● AIM OF THE EXERCISE
Among the entries below, find the lines with the word "ucznia" and copy them.
***
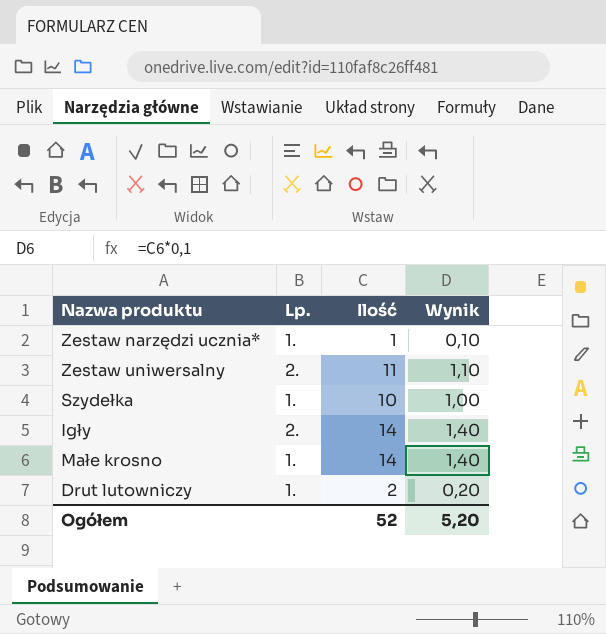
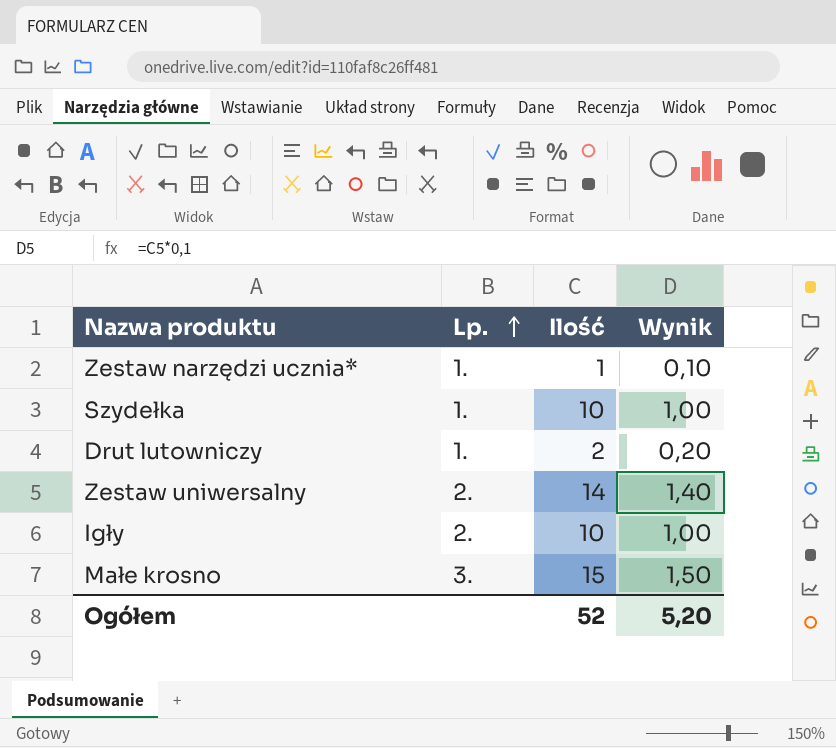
row order: none -> Lp. ascending
Zestaw uniwersalny | Ilość: 11 -> 14
Zestaw uniwersalny | Wynik: 1,10 -> 1,40
Igły | Ilość: 14 -> 10
Igły | Wynik: 1,40 -> 1,00
Małe krosno | Lp.: 1. -> 3.
Małe krosno | Ilość: 14 -> 15
Małe krosno | Wynik: 1,40 -> 1,50

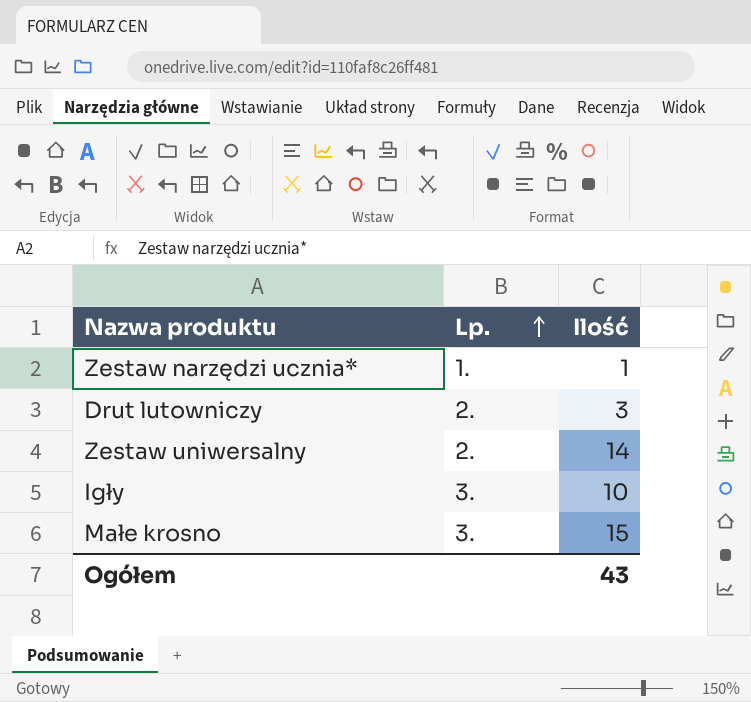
column Wynik | formula: [Ilość] * 0,1 -> none
row Szydełka: 1. | 10 | 1,00 -> none
Drut lutowniczy | Lp.: 1. -> 2.
Drut lutowniczy | Ilość: 2 -> 3
Igły | Lp.: 2. -> 3.
Ogółem | Ilość: 52 -> 43

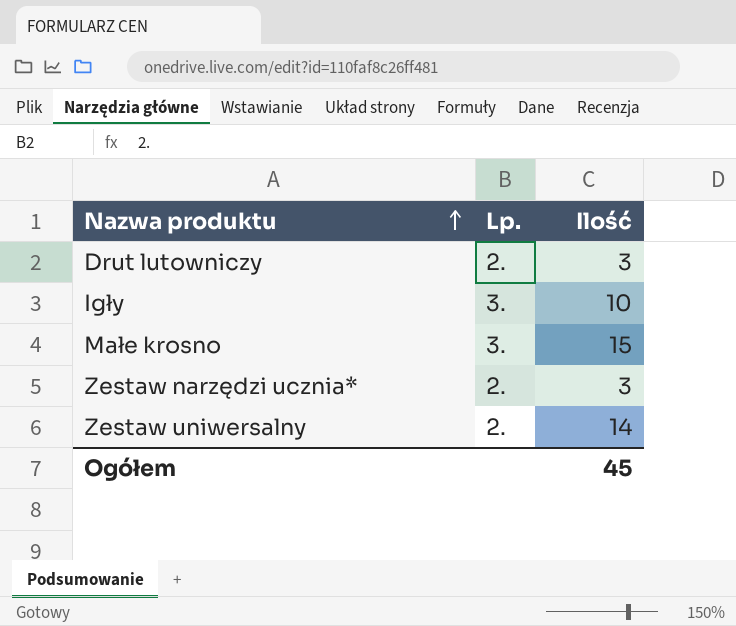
row order: Lp. ascending -> Nazwa produktu ascending
Zestaw narzędzi ucznia* | Lp.: 1. -> 2.
Zestaw narzędzi ucznia* | Ilość: 1 -> 3
Ogółem | Ilość: 43 -> 45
***
● WRITTEN SOLUTION
Zestaw narzędzi ucznia* | Lp.: 1. -> 2.
Zestaw narzędzi ucznia* | Ilość: 1 -> 3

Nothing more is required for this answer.